Who is Integrated Strategies?

November 20, 2007

Youth and Progress

This is a topic near and dear to me because it is something that I have to deal with on a regular basis. I'm young (only 24) and I've been out of school for two years next month. My youth is often seen as a detriment to many people when I first deal with them on a new project. The same is true for when I walk into a store to buy furniture, jewelry or any other expensive item. People see the youth and think that this kid can't possible help them improve themselves.

At the age of 24 I have more experience than many engineers 5 years older than me. I've been personally responsible for construction on a ground-up 822,000 SF distribution center. There were two project managers assigned to the project and I was in the second chair. I was responsible for budget, contractor selection, architectural design, installation inspection, final punch and most of the holes that go in between. Why was I put in that position a year after school? Because I had a manager that was willing to put me in a position to add to the project team. I was able to quickly prove that I belonged.

Am I saying that all 24 year olds should be running major projects on their own? Of course not. But at the same time, some people with 24 years of experience shouldn't be running major projects. My argument is that each and every person in an organization has a value to add that is not currently being utilized. Young people in an organization have the most value to add. It's the fear of allowing them to screw up the well oiled machine that often keeps that value from getting tapped.

Most people are surprised by the fact that your average Gen Y'er will only stay with a company a year or two before moving on to the next. Why is this a surprise? We have been brought up to know our worth and been given some of the most powerful tools available to help us perform. Why stick with a company that is holding us back simply because we're young? That doesn't make good business sense. If you are part of a business relationship where you are recommending clients to another business but they never return the favor are you going to keep recommending? Odds are you are going to start talking to their competitors about a better deal for your business. It's simple good business practice.

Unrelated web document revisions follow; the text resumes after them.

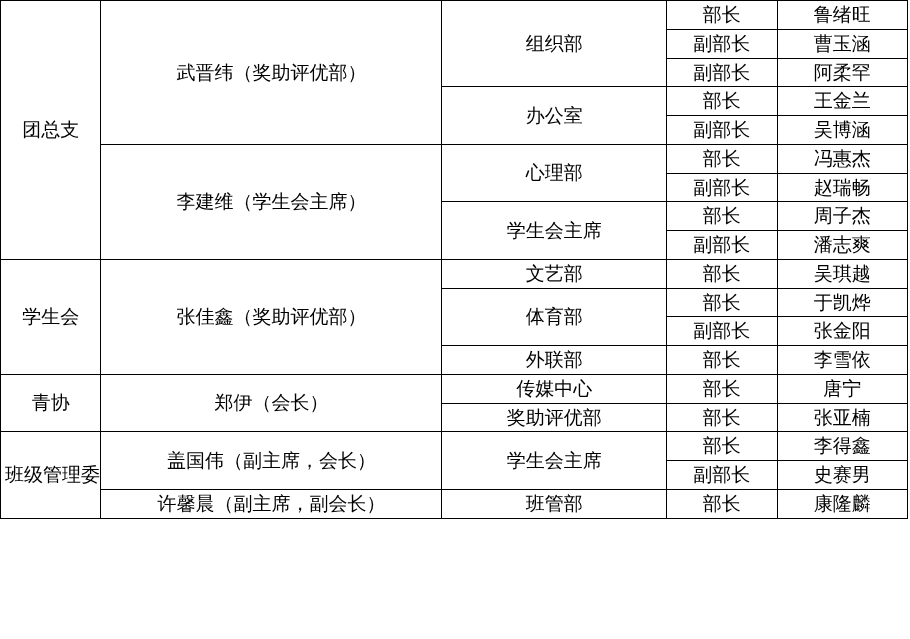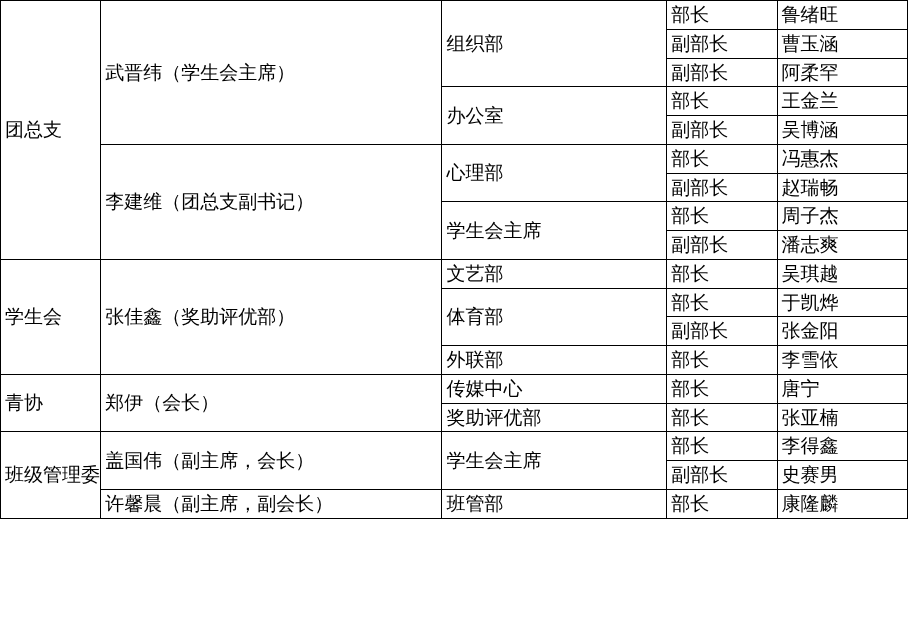"部长" #org-table td { text-align: none -> center }
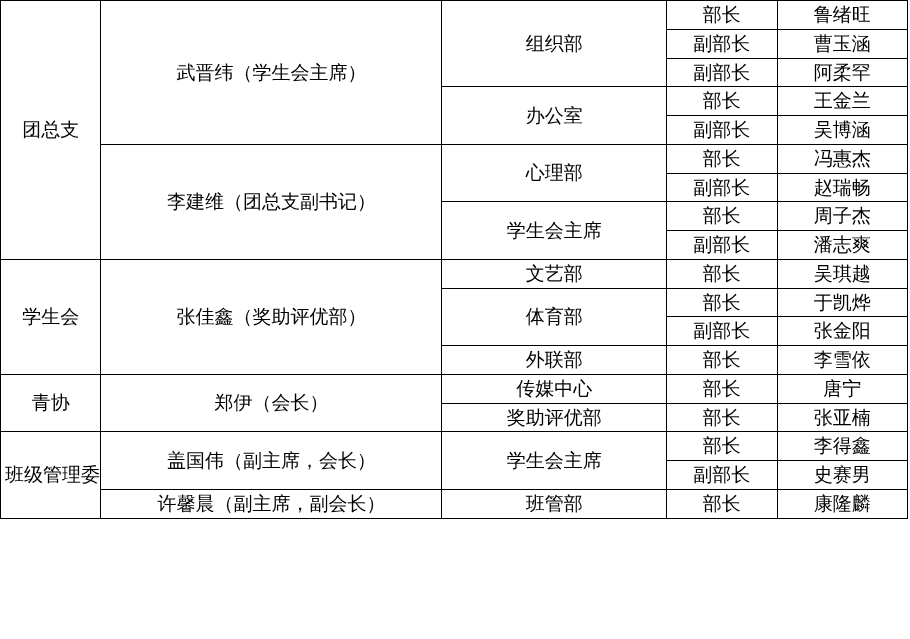"武晋纬（学生会主席）" td.cell-leader { text: 学生会主席 -> 奖助评优部 }
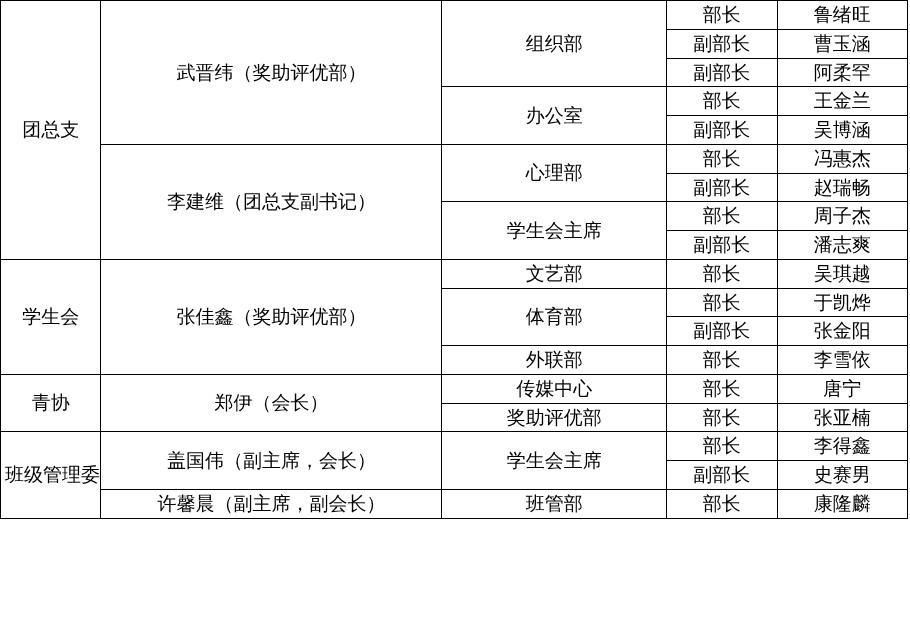"李建维（团总支副书记）" td.cell-leader { text: 团总支副书记 -> 学生会主席 }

How will you know that the person you just hired has any worth or not if you don't let them sink or swim at some point? Sure, people need to start at the bottom to some extent. Everyone needs to know the basics behind the job. I had to learn to stamp and fill out invoices before I was allowed to control a budget. I had to develop warehouse designs in collaboration with other managers before I was allowed to do it on my own. It's a matter of timing that changes the game. Why should an intelligent member of Generation Y sit stamping invoices for a year while people that they may be better than get the actual projects? Would any team in the NBA have left Michael Jordan or Lebron James on the bench for a year simply because he was a rookie? No, it wouldn't have helped the team.

When working out an employment strategy think about this. Over-training someone simply because they are young will never help your business. Teach them what they need in a reasonable amount of time and then see if they are worth what you pay them to do. Entry level jobs shouldn't exist just to put the rookie into. In the end, you will develop better, more loyal employees by adding responsibility regularly to any Generation Y'er. In a couple of years your company will thank you.